- YOUR ASSIGNMENT: Each line in the records below, from the one that contains "shipping: 31.00 -> none" to the one that contains "total: 6354.81 -> 6232.69", should be reproduced exactly, the first and last included.

- INFORMATION PROVIDED:
====
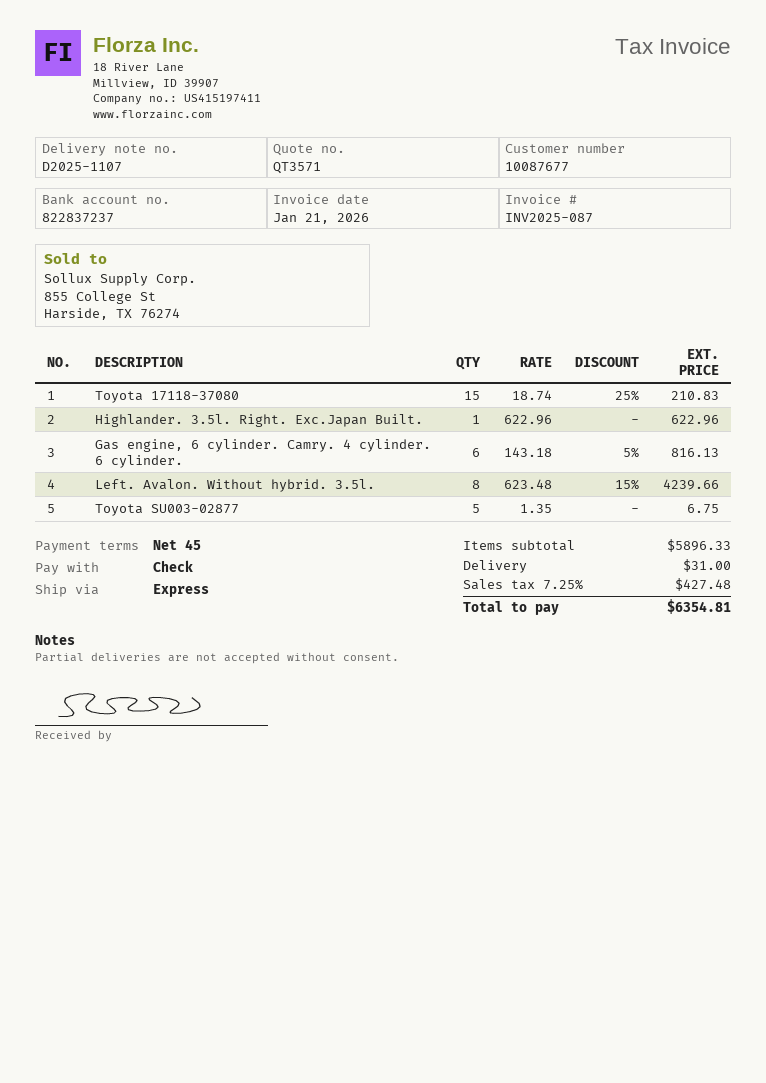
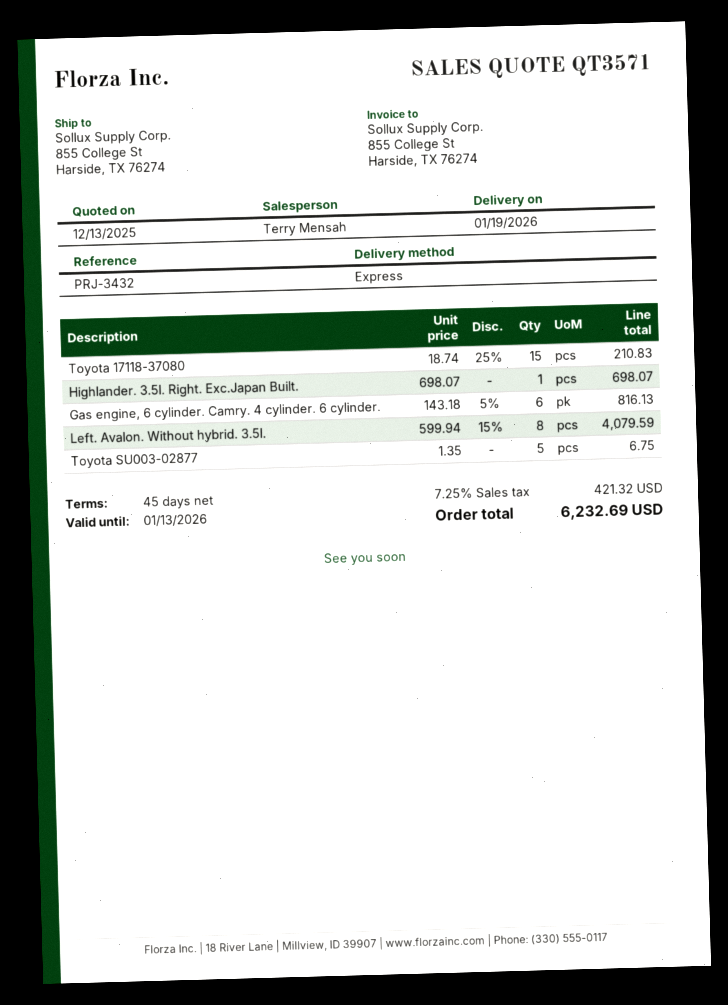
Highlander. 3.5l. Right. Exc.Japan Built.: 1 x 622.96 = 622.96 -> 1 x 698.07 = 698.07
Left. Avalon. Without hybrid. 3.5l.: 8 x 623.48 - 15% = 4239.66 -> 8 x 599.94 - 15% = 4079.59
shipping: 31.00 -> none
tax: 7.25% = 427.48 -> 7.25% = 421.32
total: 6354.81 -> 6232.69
====
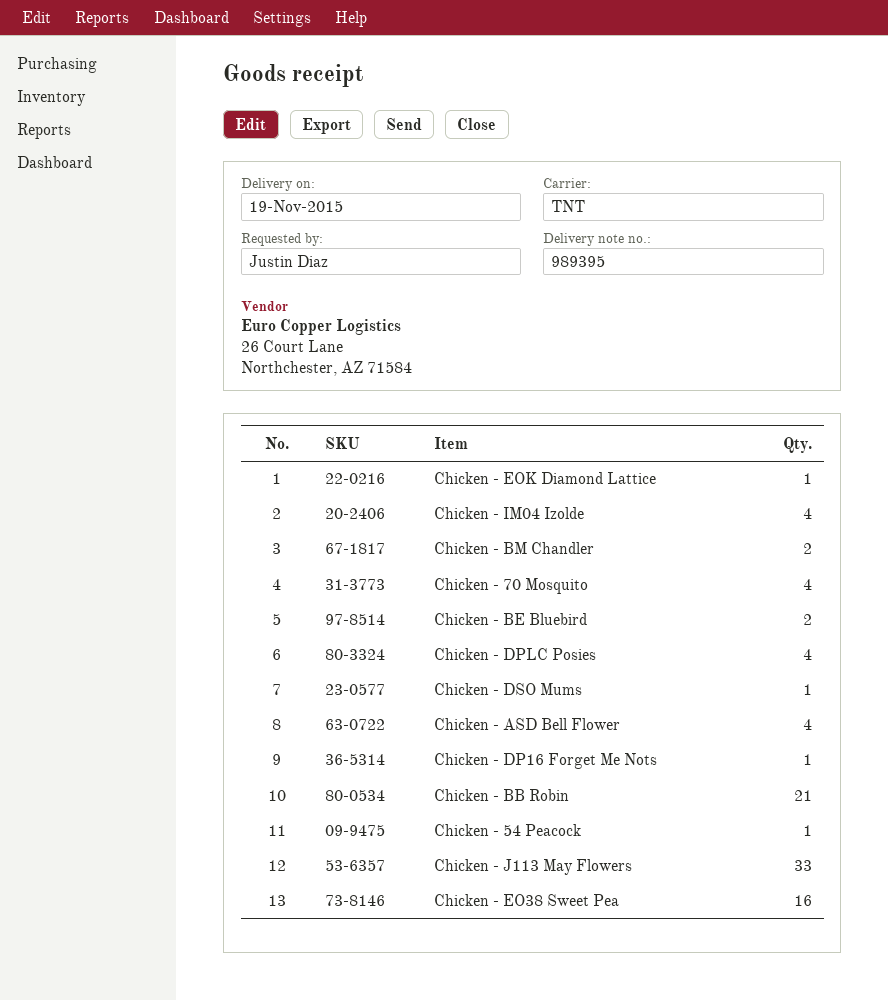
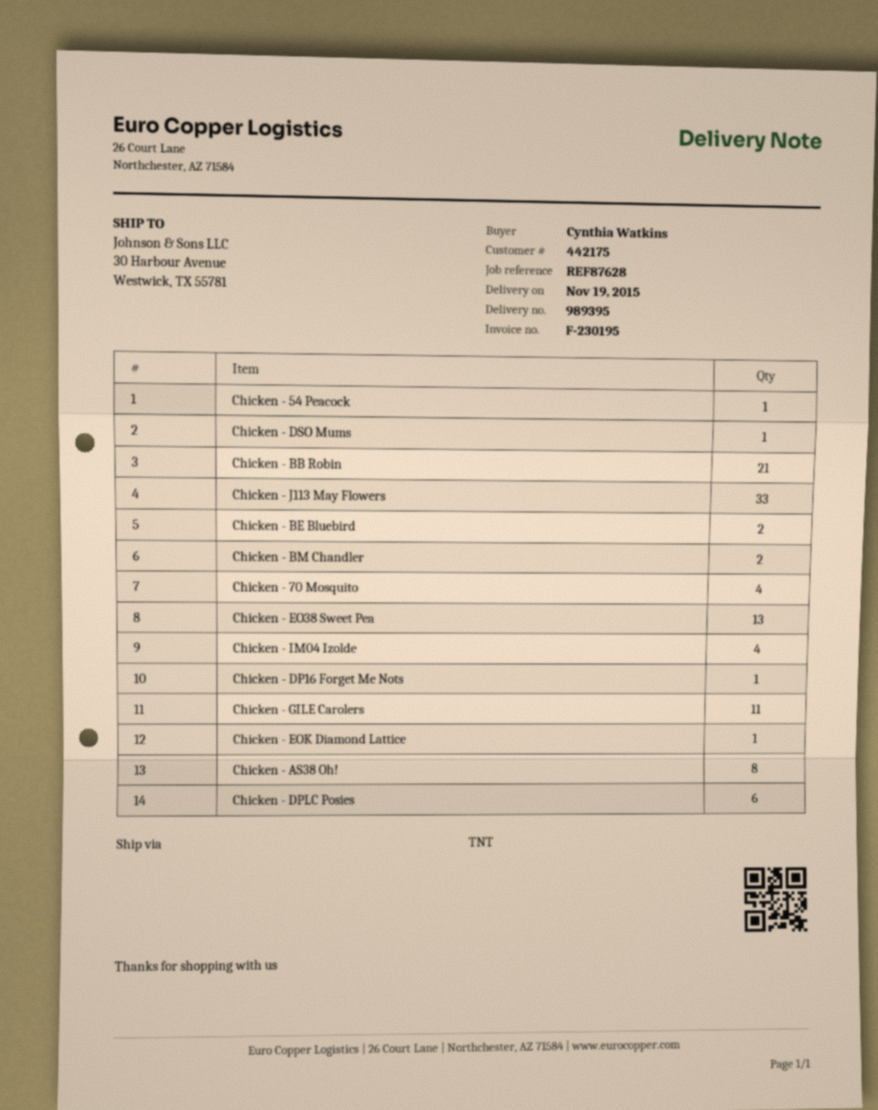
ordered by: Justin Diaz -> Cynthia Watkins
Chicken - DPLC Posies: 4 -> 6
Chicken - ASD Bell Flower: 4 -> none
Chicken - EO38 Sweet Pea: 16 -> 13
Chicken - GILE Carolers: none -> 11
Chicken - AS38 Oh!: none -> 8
====
- RESPONSE TO THE EXERCISE:
shipping: 31.00 -> none
tax: 7.25% = 427.48 -> 7.25% = 421.32
total: 6354.81 -> 6232.69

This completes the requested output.